#### Provided records ####

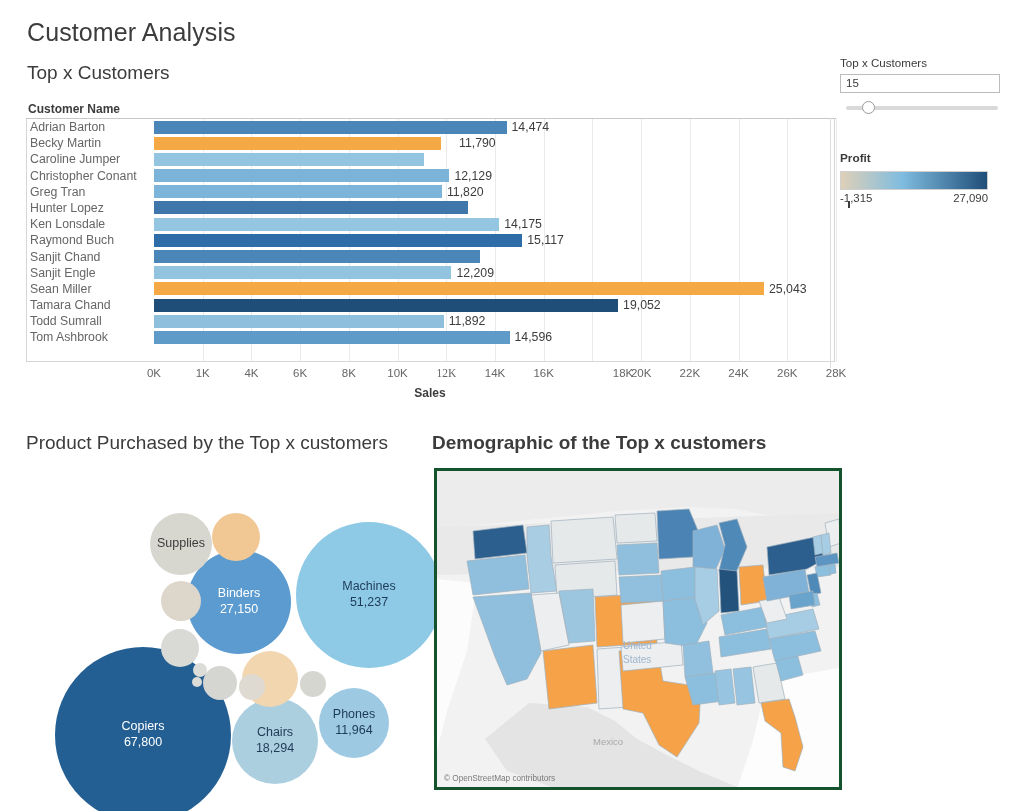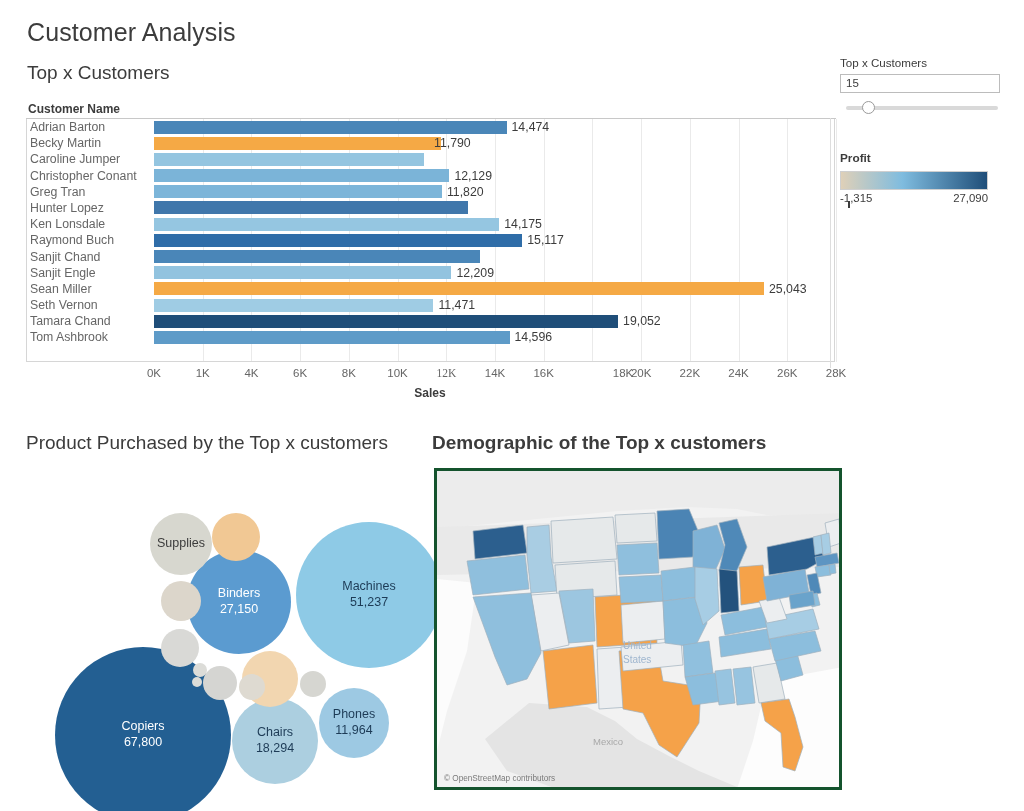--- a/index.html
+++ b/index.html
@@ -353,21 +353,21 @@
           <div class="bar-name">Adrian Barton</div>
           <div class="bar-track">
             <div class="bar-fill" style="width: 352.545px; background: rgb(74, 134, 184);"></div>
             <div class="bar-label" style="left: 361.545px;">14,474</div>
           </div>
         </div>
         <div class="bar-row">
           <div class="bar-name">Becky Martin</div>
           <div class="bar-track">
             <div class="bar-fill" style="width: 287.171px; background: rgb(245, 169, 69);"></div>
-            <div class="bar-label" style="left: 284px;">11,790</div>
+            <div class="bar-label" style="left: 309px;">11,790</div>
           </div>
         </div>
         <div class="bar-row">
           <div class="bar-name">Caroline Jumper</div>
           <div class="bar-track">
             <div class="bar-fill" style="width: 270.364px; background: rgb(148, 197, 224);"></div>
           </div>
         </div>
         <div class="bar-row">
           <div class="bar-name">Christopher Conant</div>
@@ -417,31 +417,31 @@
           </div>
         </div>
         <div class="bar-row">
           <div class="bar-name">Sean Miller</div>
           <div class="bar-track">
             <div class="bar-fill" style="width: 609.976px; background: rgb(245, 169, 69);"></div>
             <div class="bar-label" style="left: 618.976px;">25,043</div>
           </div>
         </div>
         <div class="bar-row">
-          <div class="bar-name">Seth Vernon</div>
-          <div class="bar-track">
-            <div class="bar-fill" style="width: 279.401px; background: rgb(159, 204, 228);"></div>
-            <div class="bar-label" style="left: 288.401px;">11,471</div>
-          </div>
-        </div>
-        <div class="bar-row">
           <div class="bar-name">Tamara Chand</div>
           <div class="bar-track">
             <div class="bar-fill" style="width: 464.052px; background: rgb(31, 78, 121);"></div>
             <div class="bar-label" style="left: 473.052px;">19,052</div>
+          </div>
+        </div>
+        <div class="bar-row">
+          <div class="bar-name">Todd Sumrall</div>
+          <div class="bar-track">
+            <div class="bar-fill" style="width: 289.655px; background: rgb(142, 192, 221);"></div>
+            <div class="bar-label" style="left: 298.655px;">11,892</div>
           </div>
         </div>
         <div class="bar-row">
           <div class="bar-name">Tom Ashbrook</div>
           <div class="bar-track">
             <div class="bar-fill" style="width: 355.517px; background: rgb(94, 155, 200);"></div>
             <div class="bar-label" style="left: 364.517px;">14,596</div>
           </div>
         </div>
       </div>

####
#### Provided records ####

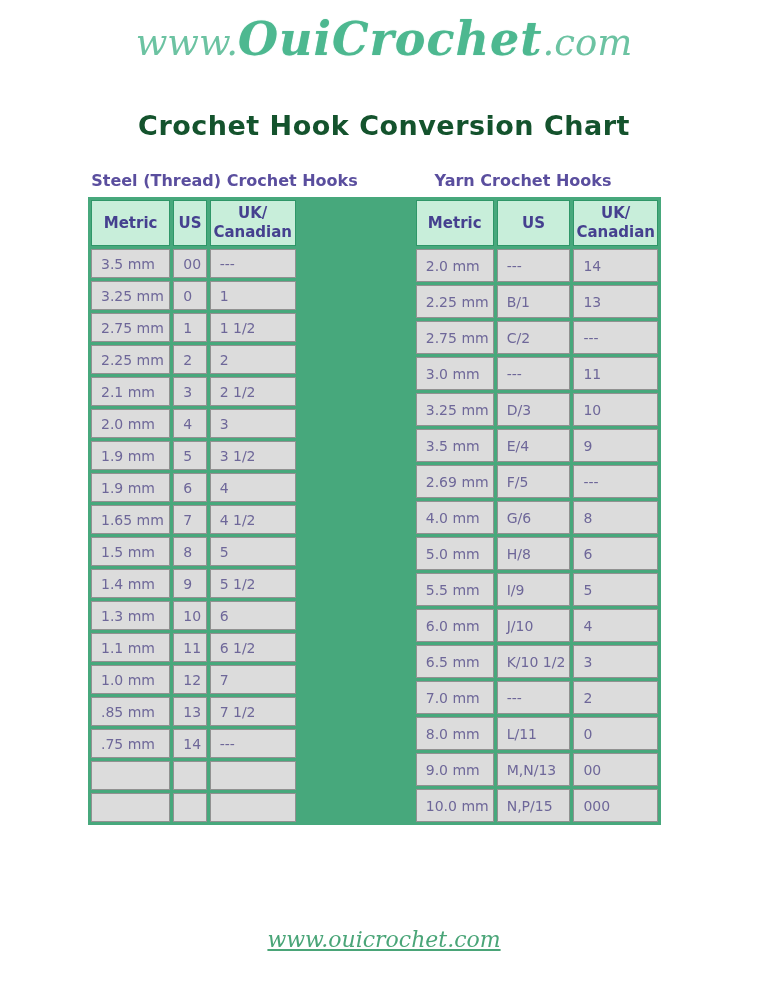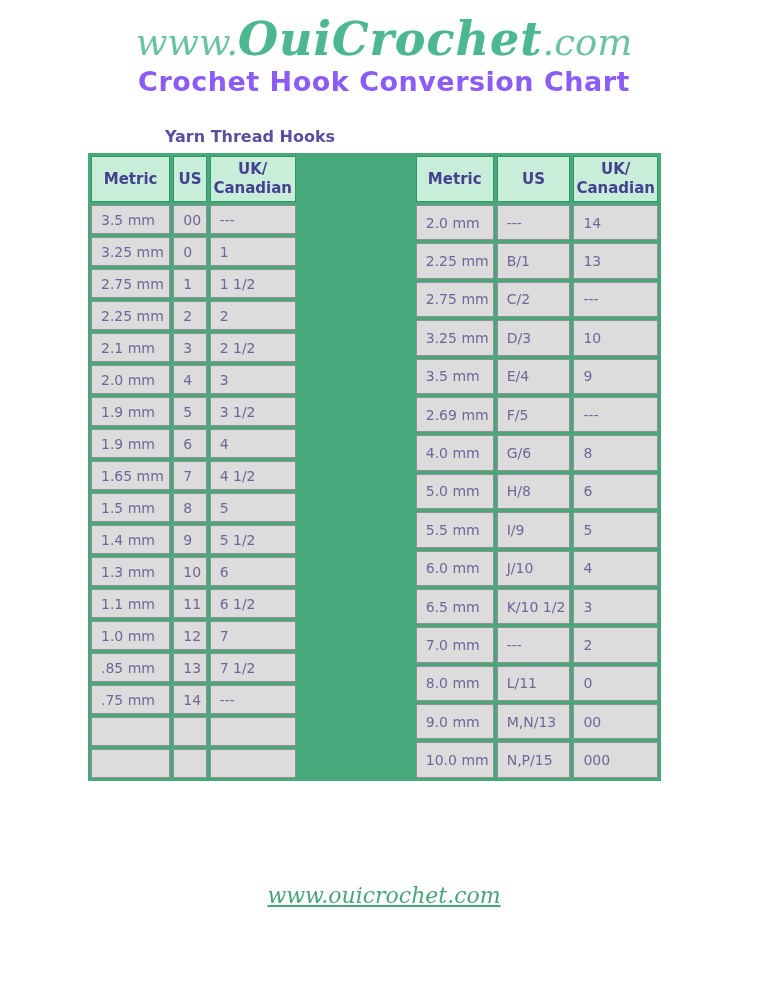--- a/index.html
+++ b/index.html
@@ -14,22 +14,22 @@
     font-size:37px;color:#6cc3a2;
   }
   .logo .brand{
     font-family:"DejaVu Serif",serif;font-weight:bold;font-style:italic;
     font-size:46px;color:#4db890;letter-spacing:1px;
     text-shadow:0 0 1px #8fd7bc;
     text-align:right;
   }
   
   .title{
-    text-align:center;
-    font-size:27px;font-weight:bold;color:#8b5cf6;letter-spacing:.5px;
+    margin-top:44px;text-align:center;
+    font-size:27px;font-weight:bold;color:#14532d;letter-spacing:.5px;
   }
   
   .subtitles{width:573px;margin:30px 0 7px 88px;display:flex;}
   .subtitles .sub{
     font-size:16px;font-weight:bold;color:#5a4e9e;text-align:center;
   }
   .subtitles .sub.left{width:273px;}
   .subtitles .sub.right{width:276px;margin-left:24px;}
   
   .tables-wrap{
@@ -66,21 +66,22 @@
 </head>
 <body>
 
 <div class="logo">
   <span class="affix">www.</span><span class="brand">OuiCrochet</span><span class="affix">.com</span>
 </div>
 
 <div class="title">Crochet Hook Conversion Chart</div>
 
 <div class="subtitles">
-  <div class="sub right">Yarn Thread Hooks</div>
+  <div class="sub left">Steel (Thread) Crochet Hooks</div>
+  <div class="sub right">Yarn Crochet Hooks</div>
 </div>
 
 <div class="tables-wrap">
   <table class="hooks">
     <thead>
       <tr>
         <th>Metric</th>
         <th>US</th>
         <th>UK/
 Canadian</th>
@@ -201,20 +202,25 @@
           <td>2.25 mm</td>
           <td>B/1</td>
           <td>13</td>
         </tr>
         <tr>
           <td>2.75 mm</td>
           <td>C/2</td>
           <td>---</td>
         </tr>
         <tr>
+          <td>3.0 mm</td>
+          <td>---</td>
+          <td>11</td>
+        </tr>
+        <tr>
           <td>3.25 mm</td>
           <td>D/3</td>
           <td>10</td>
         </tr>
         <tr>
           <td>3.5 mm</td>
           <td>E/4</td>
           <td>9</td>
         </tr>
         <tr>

####
#### Provided records ####

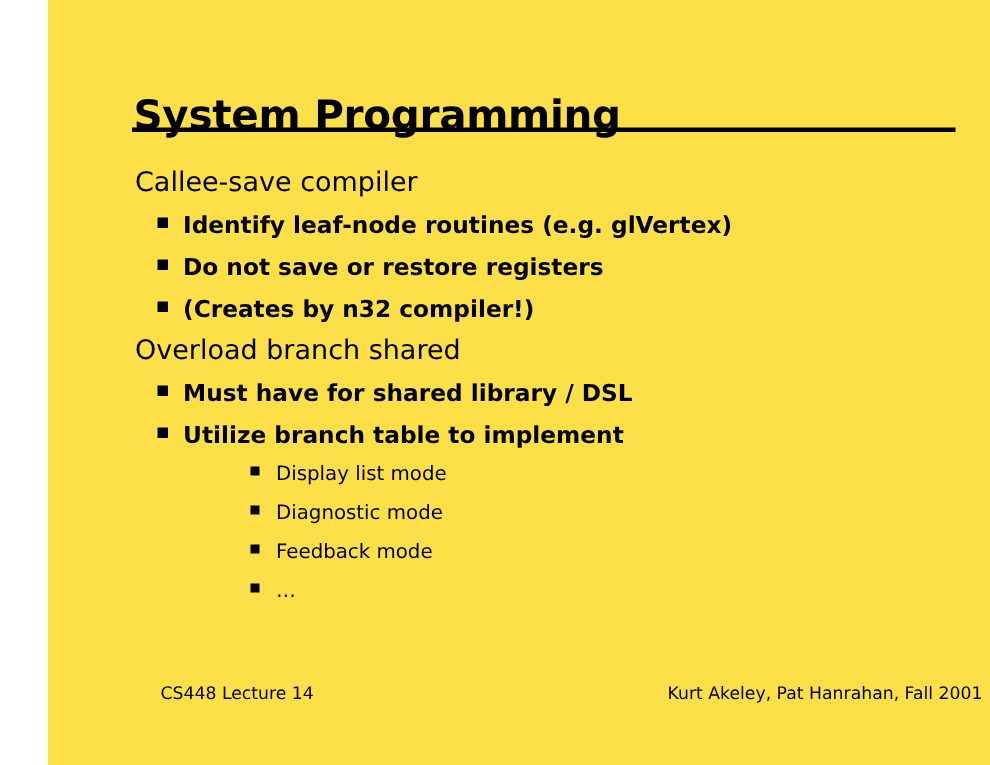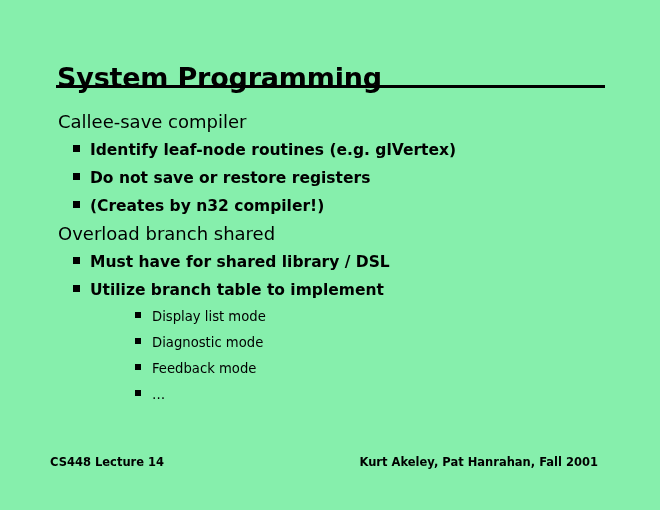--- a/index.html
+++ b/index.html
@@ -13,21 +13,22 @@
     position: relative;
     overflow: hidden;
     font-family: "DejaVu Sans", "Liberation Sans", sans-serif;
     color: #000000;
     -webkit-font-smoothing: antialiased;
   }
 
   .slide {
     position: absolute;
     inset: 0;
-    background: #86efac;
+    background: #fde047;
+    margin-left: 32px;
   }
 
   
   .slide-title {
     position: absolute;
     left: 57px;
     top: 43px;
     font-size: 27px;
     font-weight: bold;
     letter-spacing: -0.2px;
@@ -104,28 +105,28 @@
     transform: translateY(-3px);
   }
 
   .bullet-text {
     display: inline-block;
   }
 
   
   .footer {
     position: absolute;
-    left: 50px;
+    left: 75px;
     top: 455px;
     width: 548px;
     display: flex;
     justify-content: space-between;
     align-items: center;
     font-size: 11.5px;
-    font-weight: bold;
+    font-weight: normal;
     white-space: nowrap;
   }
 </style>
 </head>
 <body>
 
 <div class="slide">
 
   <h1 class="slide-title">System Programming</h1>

####

Task to complete:
Return all lines in the data that include the word "margin".

The completed task:
+    margin-top:44px;text-align:center;
   .subtitles{width:573px;margin:30px 0 7px 88px;display:flex;}
   .subtitles .sub.right{width:276px;margin-left:24px;}
+    margin-left: 32px;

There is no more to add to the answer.